ASSIGNMENT: After locating the line with "align-items: flex-start ->" in the entries below, output it and each following line up to and including the line with "background: #7dd3fc ->", exactly and without pictures.
[DATA FOR THE TASK — start]
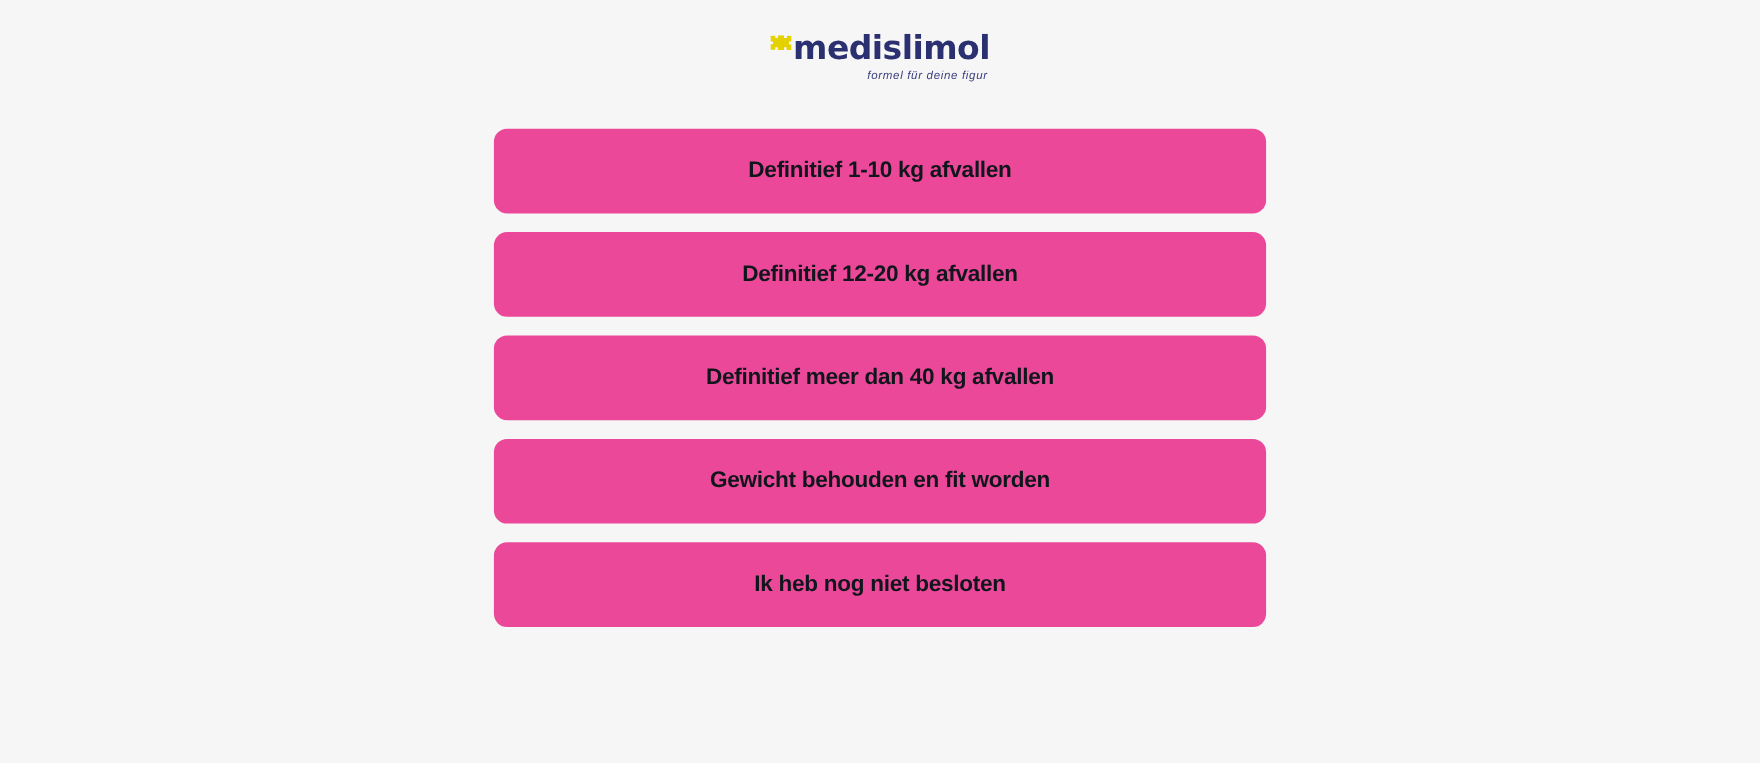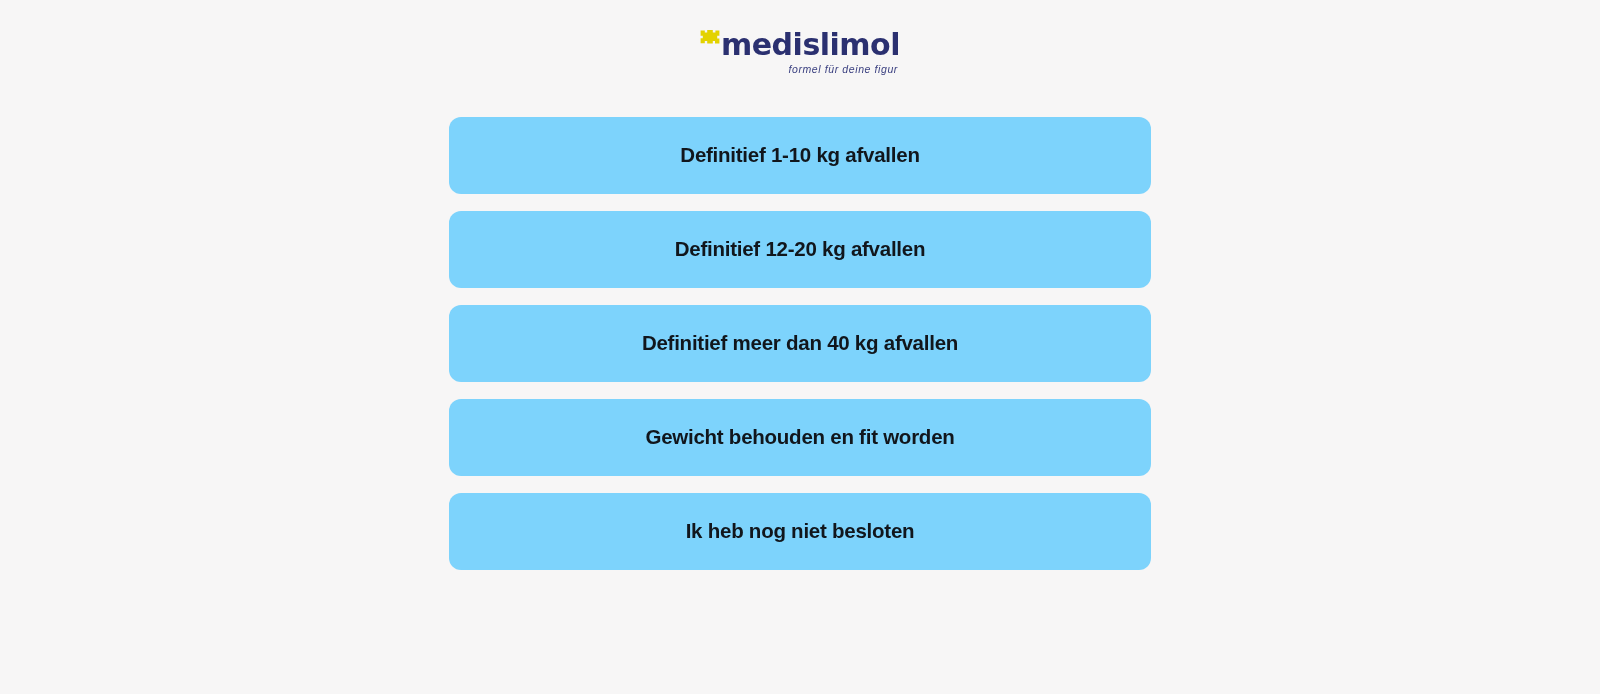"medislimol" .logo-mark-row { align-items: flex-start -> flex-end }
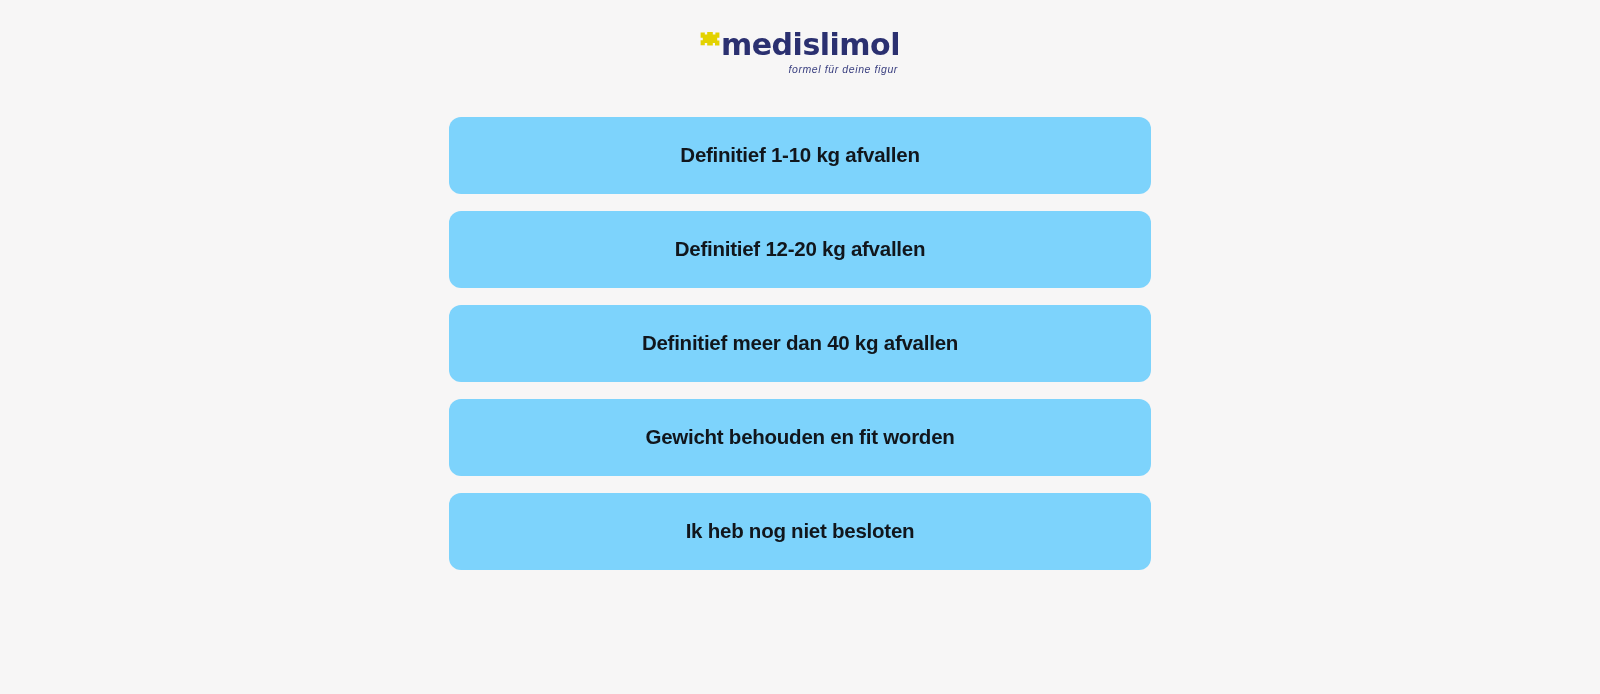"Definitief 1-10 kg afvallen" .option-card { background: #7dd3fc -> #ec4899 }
[DATA FOR THE TASK — finish]
[DATA FOR THE TASK — start]
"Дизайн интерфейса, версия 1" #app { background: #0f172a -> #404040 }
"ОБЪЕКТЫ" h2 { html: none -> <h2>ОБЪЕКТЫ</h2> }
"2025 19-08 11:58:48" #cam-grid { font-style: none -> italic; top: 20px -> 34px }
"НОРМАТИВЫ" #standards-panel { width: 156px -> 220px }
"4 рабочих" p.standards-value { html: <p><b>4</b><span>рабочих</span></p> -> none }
[DATA FOR THE TASK — finish]
EXPECTED ANSWER:
"medislimol" .logo-mark-row { align-items: flex-start -> flex-end }
"Definitief 1-10 kg afvallen" .option-card { background: #7dd3fc -> #ec4899 }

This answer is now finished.